Failed double top and bottom during low volatility
Double top and bottom in stocks
You can trade stocks and stock indices using double tops and bottoms. However, fundamental analysis can overshadow the double top or bottom pattern in some cases due to its dramatic impact on the share price.
This category includes changes in company structure and earnings reports. It may form a double bottom on a price chart, causing a stock to look appealing for trading. However, the price may drop if a poor earnings report is released, regardless of the double bottom pattern. Therefore, you should take extra precautions when trading around earnings reports.
How to start trading with these patterns?
Trading with double tops and double bottoms can be done in two ways: you can open a short position when a double top appears or a long position when a double bottom appears. In the meantime, you should confirm the signal using different technical indicators, such as the RSI or the parabolic SAR – both of which are momentum indicators.
You can further practice the double top and bottom trading strategy to take full command of it. Then, with the help of an effective trading strategy, you can showcase your trading skills on the OneUp Trader evaluation program. OneUp Trader guarantees you a funded account with one of their funding partners when you pass their evaluation. Click here to sign up for an evaluation account.
To trade a double bottom or double top, you must follow these steps:
- Wait for neckline breakout before entry.
- Look for at least 1:2 RRR.
- Use any other indicator like RSI, PSAR, etc., for additional confirmation.
- Perform multiple timeframe analyses.
Limitations of Double Tops and Bottoms
Identifying double top and bottom formations correctly is essential for successful trading. However, misinterpreting them can lead to trading losses. To avoid this, one must exercise extreme caution before jumping to conclusions.

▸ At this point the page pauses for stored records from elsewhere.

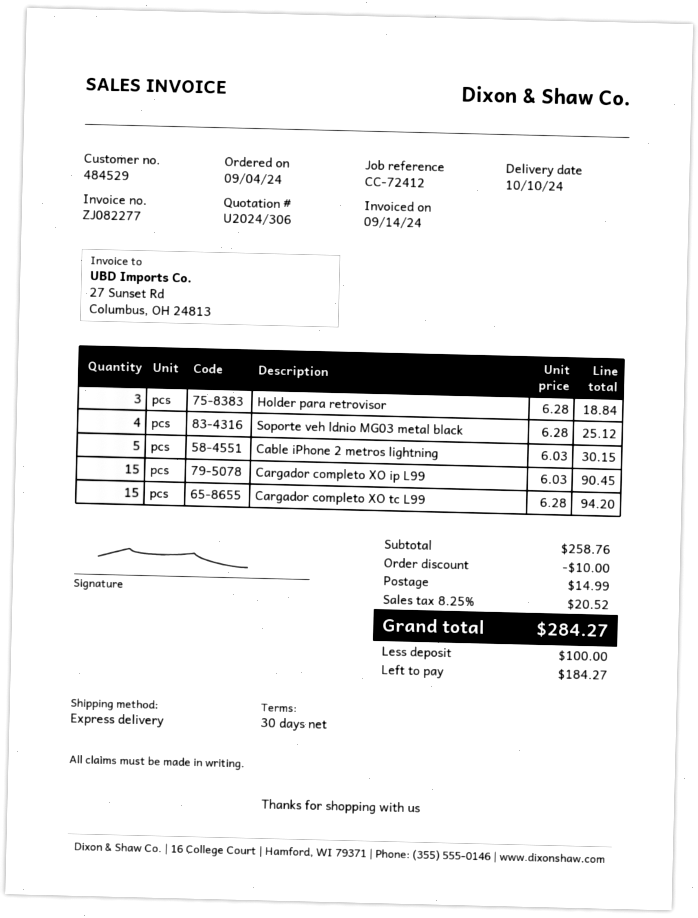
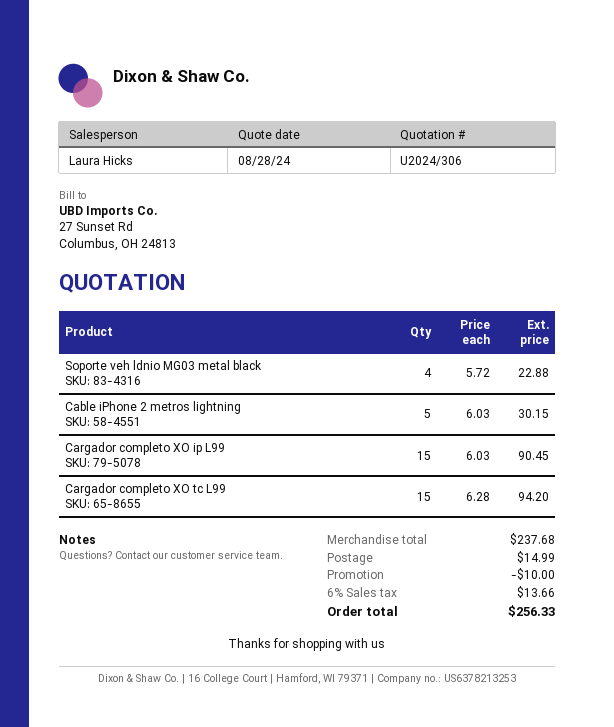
Holder para retrovisor: 3 x 6.28 = 18.84 -> none
Soporte veh ldnio MG03 metal black: 4 x 6.28 = 25.12 -> 4 x 5.72 = 22.88
subtotal: 258.76 -> 237.68
tax: 8.25% = 20.52 -> 6% = 13.66
total: 284.27 -> 256.33

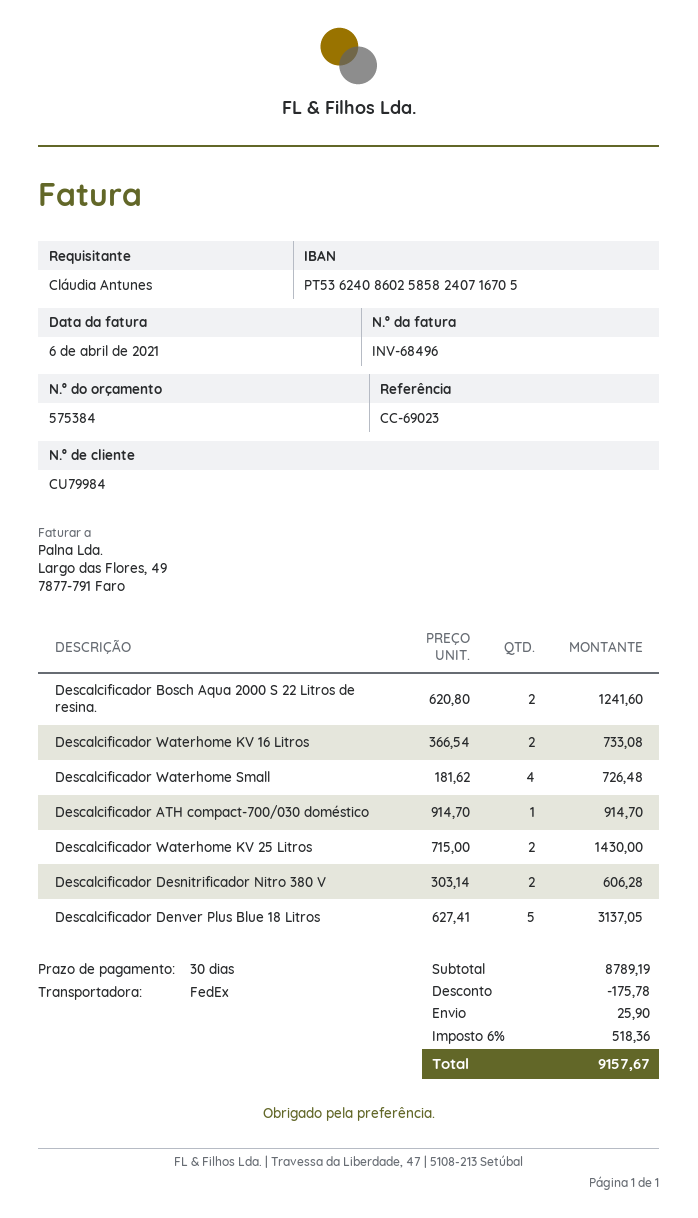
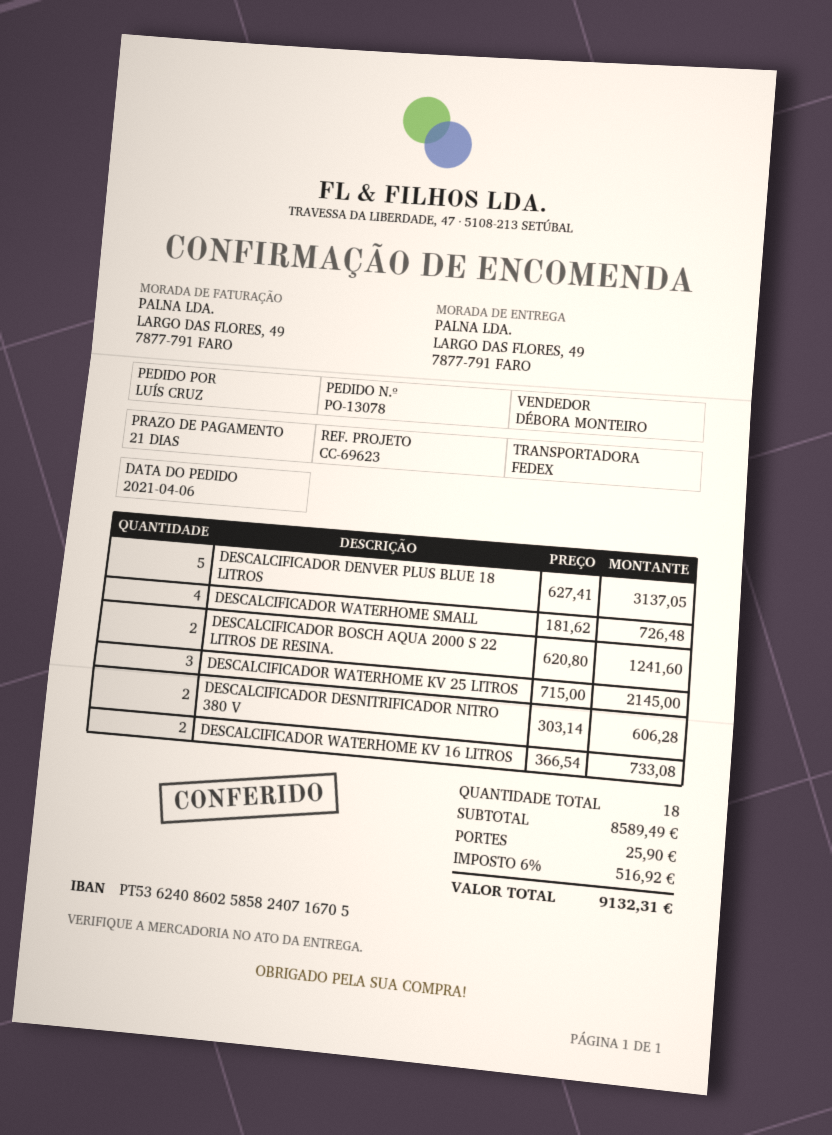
payment terms: 30 days -> 21 days
reference: CC-69023 -> CC-69623
ordered by: Cláudia Antunes -> LUÍS CRUZ
Descalcificador ATH compact-700/030 doméstico: 1 x 914.70 = 914.70 -> none
Descalcificador Waterhome KV 25 Litros: 2 x 715.00 = 1430.00 -> 3 x 715.00 = 2145.00
subtotal: 8789.19 -> 8589.49
discount: 175.78 -> none
tax: 6% = 518.36 -> 6% = 516.92
total: 9157.67 -> 9132.31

A failed double top is significantly different than the accurate double top pattern. A stock or asset is vulnerable to a sharp decline in an actual double top, often when a technical pattern is highly bearish. When it comes to confirming a double top’s identity, however, being patient and identifying the critical level of support is essential. It is possible to assign a false reading to the formation of a double top in trading based only on the appearance of two consecutive peaks.
A double bottom or double top is a trend reversal pattern. A bearish trend turning bullish or a bullish trend turning bearish can be determined by looking at either of these chart patterns.
When the second peak of a double top appears, traders will place a short position. Long positions appear when the second low of a double bottom occurs.
Neither pattern is confirmed until the price breaks the neckline. If it does not, then neither is valid. When trading, you can use double tops and bottoms to find entry points, stop-loss locations, and profit targets. This reduces the risk involved in a trade. Our trading platform can search for patterns manually or automatically using automated software.
Double tops and bottoms should always be used together with other indicators, like volume, to confirm the reversal before taking a position.